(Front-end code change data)
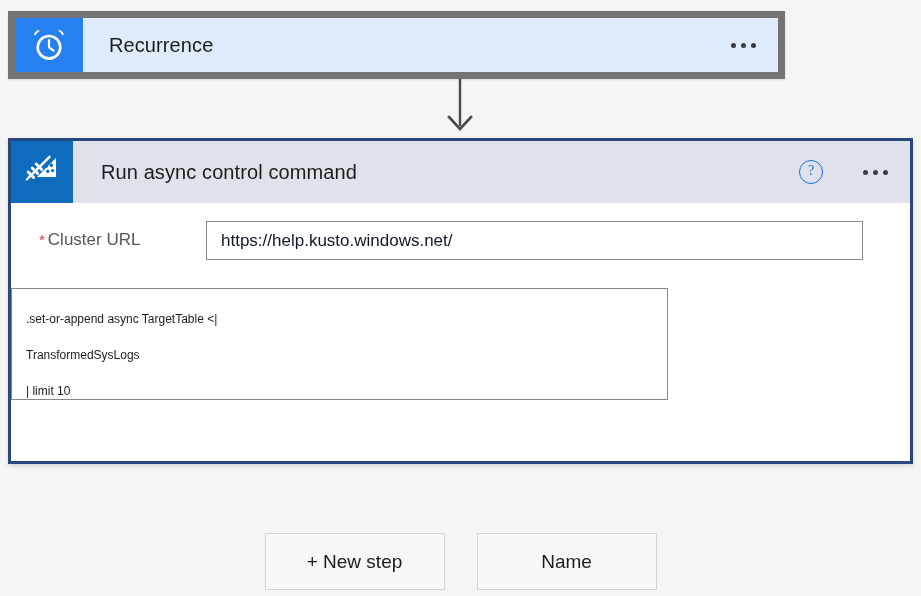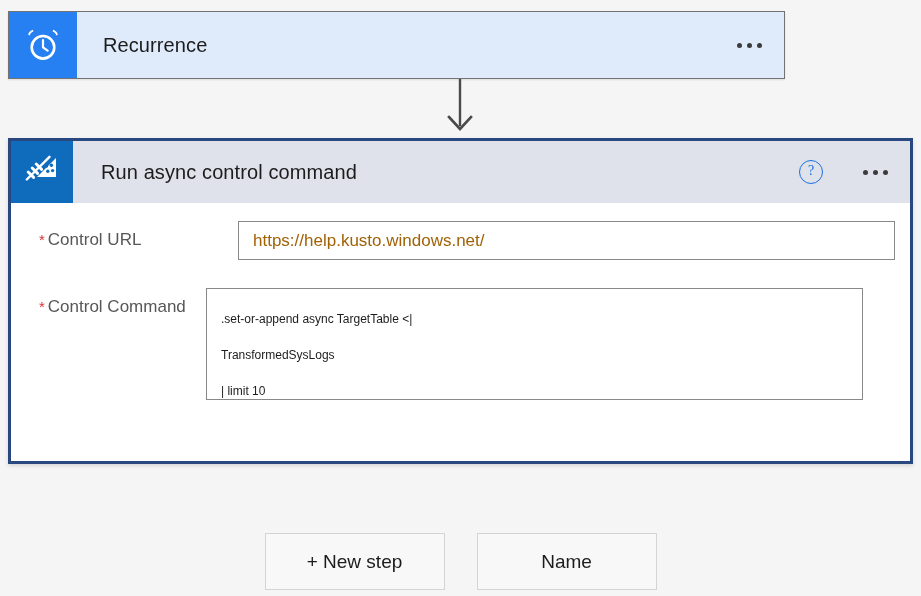--- a/index.html
+++ b/index.html
@@ -21,21 +21,21 @@
     box-sizing: border-box;
   }
 
   
   #recurrence-card {
     left: 8px;
     top: 11px;
     width: 777px;
     height: 68px;
     background: #dfeafb;
-    border: 1px solid #737373;
+    border: 7px solid #737373;
     box-shadow: 0 1px 2px rgba(0,0,0,0.10);
     display: flex;
     align-items: stretch;
   }
   #recurrence-card .icon-tile {
     width: 68px;
     min-width: 68px;
     background: #2680f2;
     display: flex;
     align-items: center;
@@ -150,26 +150,25 @@
     font-size: 15px;
     margin-right: 3px;
   }
   .field-input {
     box-sizing: border-box;
     width: 657px;
     border: 1px solid #8a8886;
     background: #ffffff;
     font-family: "Liberation Sans", sans-serif;
     font-size: 17px;
-    color: #a16207;
+    color: #0f172a;
     padding: 0 14px;
     height: 39px;
     line-height: 37px;
     outline: none;
-    margin-left: 32px;
   }
   .field-textarea {
     box-sizing: border-box;
     width: 657px;
     border: 1px solid #8a8886;
     background: #ffffff;
     font-family: "Liberation Sans", sans-serif;
     font-size: 12px;
     color: #1c1c1c;
     padding: 12px 14px;
@@ -253,32 +252,29 @@
       <i></i>
       <i></i>
       <i></i>
     </div>
   </div>
 
   <div class="card-body">
 
     <div class="field-row">
       <div class="field-label">
-        <span class="req-star">*</span><span>Control URL</span>
+        <span class="req-star">*</span><span>Cluster URL</span>
       </div>
       <input class="field-input" type="text" value="https://help.kusto.windows.net/" placeholder="Cluster URL" style="">
     </div>
 
     <div class="field-row">
     </div>
 
     <div class="field-row">
-      <div class="field-label">
-        <span class="req-star">*</span><span>Control Command</span>
-      </div>
       <textarea class="field-textarea" placeholder="Control Command" style="">.set-or-append async TargetTable &lt;|
 TransformedSysLogs
 | limit 10</textarea>
     </div>
 
   </div>
 </div>
 
 <div id="footer-actions">
   <button class="flow-button">+ New step</button>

Assigned task:
Search each line of the data above for "style", and copy the lines where it occurs.

Task result:
       <input class="field-input" type="text" value="https://help.kusto.windows.net/" placeholder="Cluster URL" style="">
       <textarea class="field-textarea" placeholder="Control Command" style="">.set-or-append async TargetTable &lt;|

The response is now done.